How to drive sales with social selling and personal branding
Daniel Disney, Founder, The Daily Sales
Marcus Cauchi, Founder, ScaleUp & Hypergrowth Podcast
Justin Michael, Technologist & Consultant, Justin Michael Consulting
Wendy van Gilst, Client Solutions Manager, LinkedIn
People want to hear stories
As a salesman you’re irrelevant.
The customer is the only hero in the buying process and you need to place them at the centre of every sales narrative.
Their attention as a buyer is a commodity and the uneven battleground you’re fighting on.
You need to understand them intimately enough to validate what they’re thinking and then fascinate them with the promised land of what you’re providing.
Selling is the same as good storytelling and a universal framework to apply to your content is ask:
Does it encourage their dreams, justify their failures, allay their fears, confirm their suspicions, or help them throw rocks at their enemies?
If the customer is the hero, then the leer of vanity metrics, engagement pods, and clickbait, are the villains of social selling.
Be wary of them.
The buyer is watching
Your ideal customer profile is tucked away within your total addressable market and it’s them, and only them, that you should be speaking to.
Not the 20,000 connections you have that might send you an emoji of engagement, but the 3% of them that will open their chequebook.
Buyer decisions are nurtured across time and social selling shouldn’t be constructed with the aim of being a transactional sale.
It’s also something that will be derailed by militant measurement and accountability.
If you’re collecting 10,000 views and sub 50 likes, then who else is watching from the sidelines and how is it moving their decision? They don’t have to be engaging to be agreeing.
Know who your ideal customer profiles are, map those individuals, connect with them, and be confident and intentional in creating content that speaks to them.
They might not be engaging, but a year or two down the line it might be the continued value that breaks through.
The LinkedIn Algorithm…
It’s not the Enigma code and breaking it won’t uncover some revolutionary hack to accelerate your post to LinkedIn fame.
Don’t overly concern yourself with it.
Bear in mind that Google tweaks its SEO sauce over 500 times a year and second-guessing a moving target is unlikely to pay dividends.
Focus on the value and authenticity of your content and use your anecdotal experience with LinkedIn to suss what’s being received well. Then adopt it.
LinkedIn is a member-centric platform with a mission to better connect its people and improve their productivity for success.
Think like LinkedIn and align your content to what keeps members engaged and interacting on your content and LinkedIn will do the rest.
You don’t need a hack, simply find a way to be interesting and find a way to be interested in your audience.
The redundant CMO
Last year businesses pumped north of £260bn into Facebook and Google Ads in exchange for a single click of engagement on their content.
LinkedIn, email marketing, and lazy approaches with automation have become saturated with businesses talking about their solutions, instead of starting conversations with their customers.
Have our marketing channels become too clogged by companies feature dumping and solution-splaining what they do?

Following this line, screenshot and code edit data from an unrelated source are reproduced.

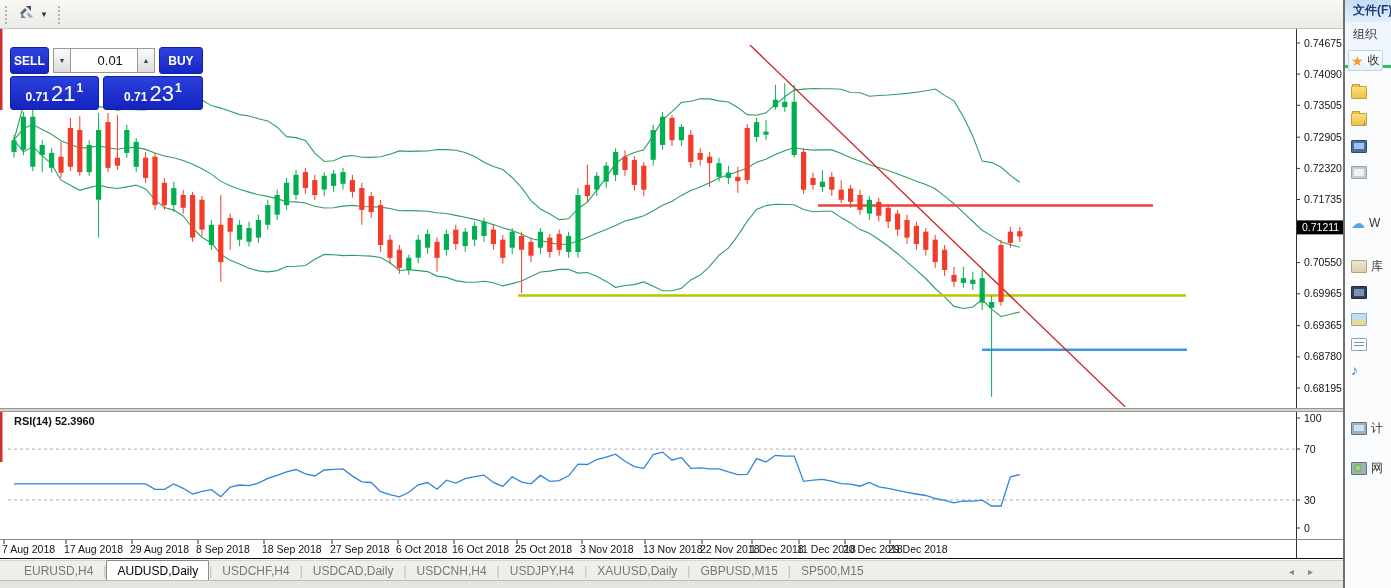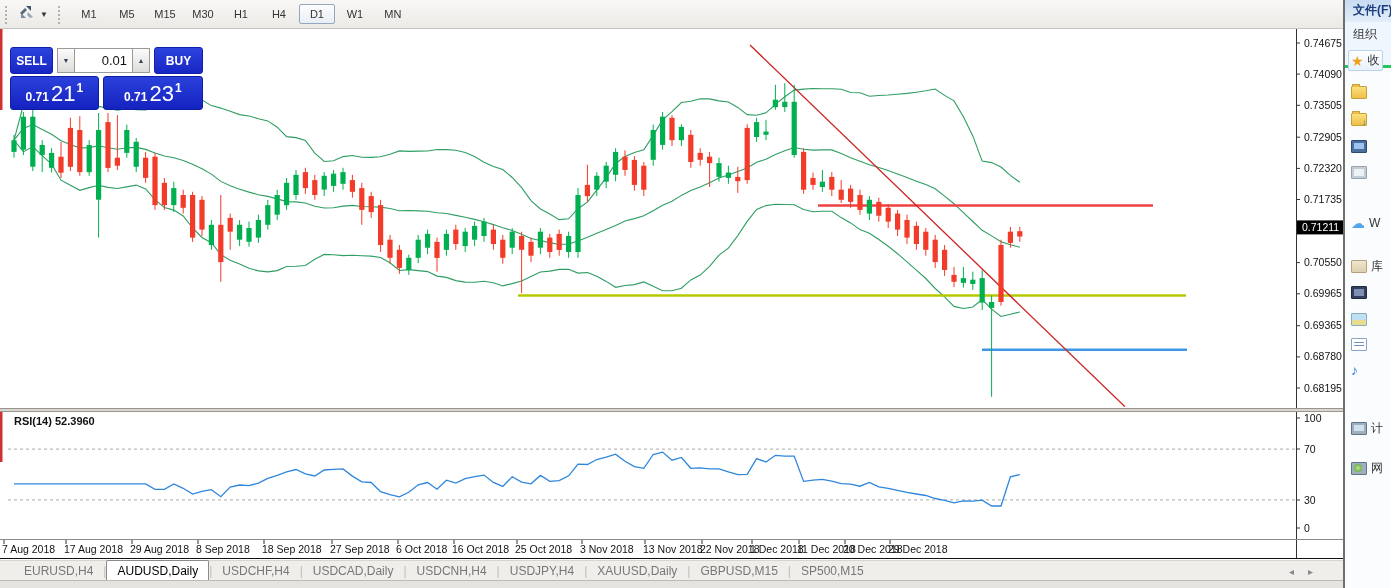--- a/index.html
+++ b/index.html
@@ -29,21 +29,21 @@
   #oneclick{position:absolute;left:10px;top:47px;width:193px;z-index:7;font-family:"Liberation Sans",sans-serif;}
   #oc-top{display:flex;height:27px;}
   .ocbtn{background:linear-gradient(#2d43de,#1726c4);color:#fff;font-size:12px;font-weight:bold;
      display:flex;align-items:center;justify-content:center;border-radius:3px;border:1px solid #1120a8;}
   #sellbtn{width:56px;}
   #buybtn{width:64px;}
   #oc-spin{flex:1;display:flex;margin:0 4px;height:25px;margin-top:1px;}
   .spinbtn{width:16px;background:linear-gradient(#fbfbfb,#dddcda);border:1px solid #9a9a9a;
      font-size:7px;color:#345;display:flex;align-items:center;justify-content:center;}
   #volbox{flex:1;border-top:1px solid #9a9a9a;border-bottom:1px solid #9a9a9a;border-left:none;border-right:none;
-     font-size:13px;color:#111;text-align:right;padding-right:5px;background:#fff;outline:none;width:50px;}
+     font-size:13px;color:#111;text-align:right;padding-right:14px;background:#fff;outline:none;width:50px;}
   #oc-prices{display:flex;margin-top:2px;height:34px;}
   .pricebox{background:linear-gradient(#2b41dc,#1422c0);border:1px solid #0f1da0;border-radius:3px;color:#fff;
      display:flex;align-items:flex-end;justify-content:center;padding-bottom:2px;}
   #sellprice{width:104px;margin-right:4px;}
   #buyprice{width:118px;}
   .p-small{font-size:12px;font-weight:bold;margin-right:2px;margin-bottom:3px;}
   .p-big{font-size:22px;font-weight:normal;line-height:27px;}
   .p-sup{font-size:12px;font-weight:bold;margin-left:1px;margin-bottom:12px;}
   
   #rsilabel{position:absolute;left:14px;top:415px;z-index:6;font-size:11px;color:#111;font-weight:bold;}
@@ -416,31 +416,20 @@
         <svg width="20" height="16" viewBox="0 0 20 16">
           <polygon points="4,9 9,4 11,6 6,11" fill="#5a6a7a"></polygon>
           <polygon points="10,2 15,2 15,7" fill="#42526a"></polygon>
           <polygon points="5,14 10,14 5,9" fill="#7a8aa0"></polygon>
           <polygon points="12,8 17,13 14,14 11,11" fill="#9aa8b8"></polygon>
         </svg>
       </span>
       <span class="caret">▼</span>
     </div>
     <div class="grip"></div>
-    <div class="tfrow" id="tfrow">
-        <div class="tfbtn">M1</div>
-        <div class="tfbtn">M5</div>
-        <div class="tfbtn">M15</div>
-        <div class="tfbtn">M30</div>
-        <div class="tfbtn">H1</div>
-        <div class="tfbtn">H4</div>
-        <div class="tfbtn active">D1</div>
-        <div class="tfbtn">W1</div>
-        <div class="tfbtn">MN</div>
-      </div>
   </div>
 
 
   <div id="oneclick">
     <div id="oc-top">
       <div class="ocbtn" id="sellbtn">SELL</div>
       <div id="oc-spin">
         <div class="spinbtn">▼</div>
         <input id="volbox" value="0.01" style="">
         <div class="spinbtn">▲</div>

You’re completely missing potential revenue every time you fall into this trap when speaking with the customer.
Is PPC and email marketing still effective or is the whole mousetrap being built the wrong way – put yourself in the buyer’s shoes and how often it’s worked on you?
How many times have you bought an Amazon product lower than three stars? It’s customer-driven-content and peer-to-peer reviews that make the buying decision stronger.
There’s pay-time and then there’s content-time
One of the panellists may have been responsible for the million-pound social message, but they’re also unlikely to advocate chasing a silver bullet in sales.
Building a personal brand to fuel social selling is not an overnight manoeuvre. It takes time, consistency, accuracy, guidance, and revision.
There’s more than enough hours to balance your outbound sales calls and content creation for social selling.
Step outside of the status-quo and challenge the myths so that your content is worth listening to.
When you start climbing the engagement ladder, manage your time by qualifying those interacting to tailor responses to.
Where is LinkedIn taking us?
Our forced shift to remote work has evidenced the opportunity that virtual selling has in reducing the cost of pursuit in sales and accelerating the conversations.
Fibre Optics travels a lot faster than a plane with your best salesmen on board. Especially at enterprise level, where the costs climb into seven figures to pursue buying committees.
LinkedIn has the technology to capitalise and explore collaborative video conferencing. It’s a question of how quickly they can transition towards it.